Unions raised wages for plumbers and auto workers but reduced wages for the non-unionized. Minimum wages protected union jobs but made the poor unemployable. [JC: In both cases, I would add, minorities were especially hurt.] Building codes sometimes kept buildings from falling or burning down but always gave steady work to well-connected carpenters and electricians and made housing more expensive for the poor. Zoning and planning permission has protected rich landlords rather than helping the poor. Rent control makes the poor and the mentally ill unhousable, because no one will build inexpensive housing when it is forced by law to be expensive. The sane and the already-rich get the rent-controlled apartments and the fancy townhouses in once-poor neighborhoods.
Regulation of electricity hurt householders by raising electricity costs, as did the ban on nuclear power. The Securities Exchange Commission did not help small investors. Federal deposit insurance made banks careless with depositors’ money. The conservation movement in the Western U. S. enriched ranchers who used federal lands for grazing and enriched lumber companies who used federal lands for clear cutting. American and other attempts at prohibiting trade in recreational drugs resulted in higher drug consumption and the destruction of inner cities and the incarcerations of millions of young men. Governments have outlawed needle exchanges and condom advertising, and denied the existence of AIDS.....

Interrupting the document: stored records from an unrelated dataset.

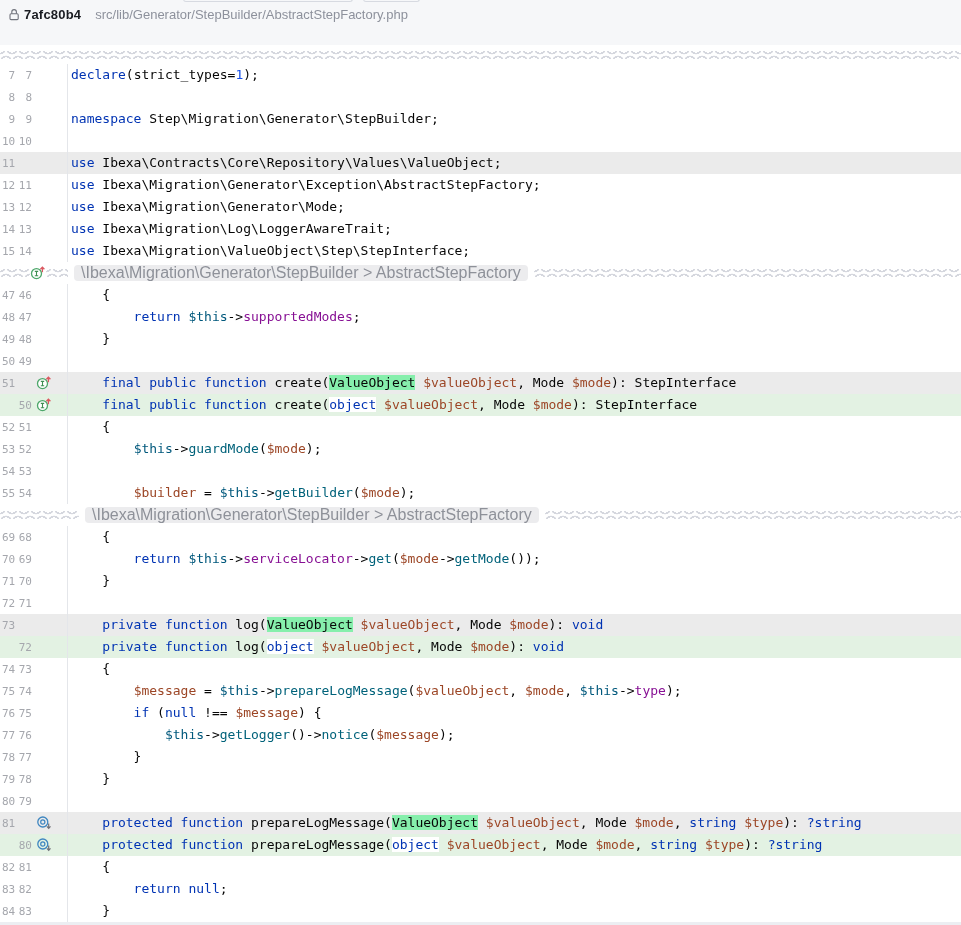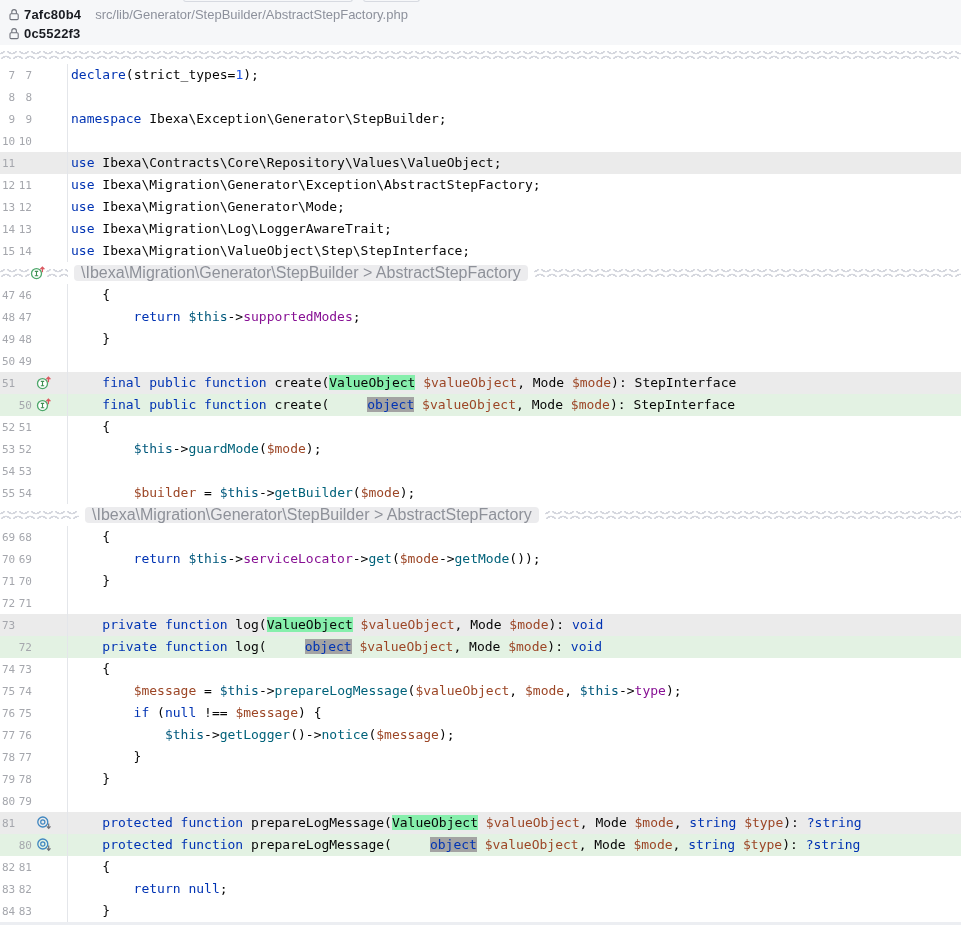"0c5522f3" div.rev-row { html: <div> <span> <svg> <rect></rect> <path></path> </svg> </span> <span>0c5522f3</span> </div> -> none }
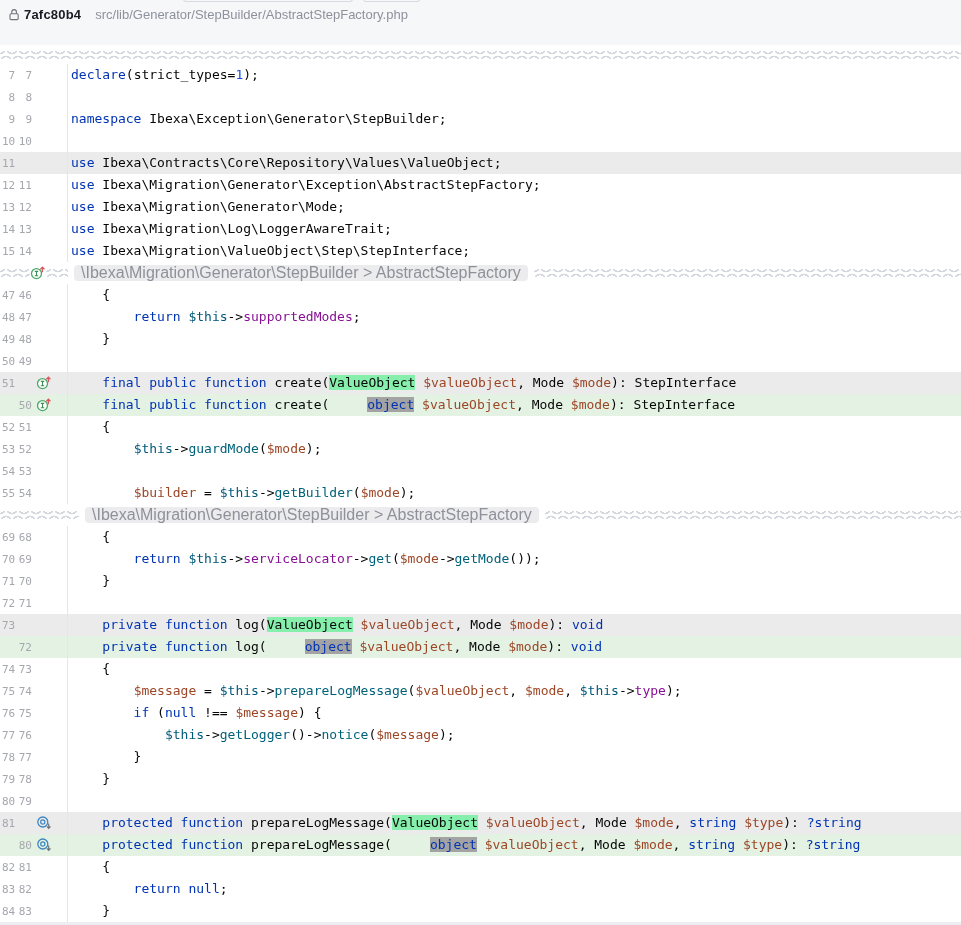"Ibexa\Exception\Generator\StepBuilder;" span.tk { text: Ibexa\Exception -> Step\Migration }
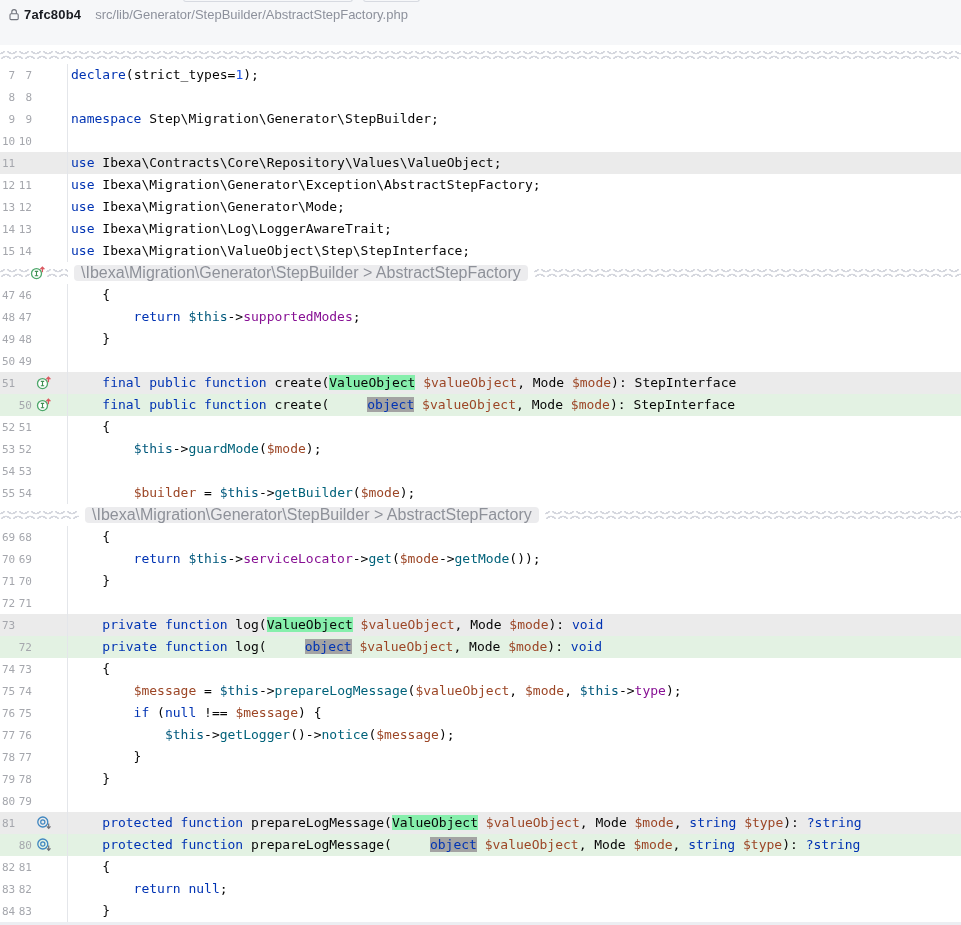"object" .tk.hla { background: #a3a3a3 -> #ffffff; margin-left: 38px -> none }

The case for free markets, and social freedom, is practical. It need not be ideological. It's based on the clear lessons of history. We all have the same stated goals. It's not about who cares more. It's about what works.
Admire McCloskey's post also for the writing. The author of "The Rhetoric of Economics" (Article and Book -- an absolute must-read for every young economist) knows what she's doing! Rather than write an article expanding on one of these points, or a three-volume encyclopedia explaining the factual basis of all of them, she make the withering case by stating each point just once, but layering all of them in one place.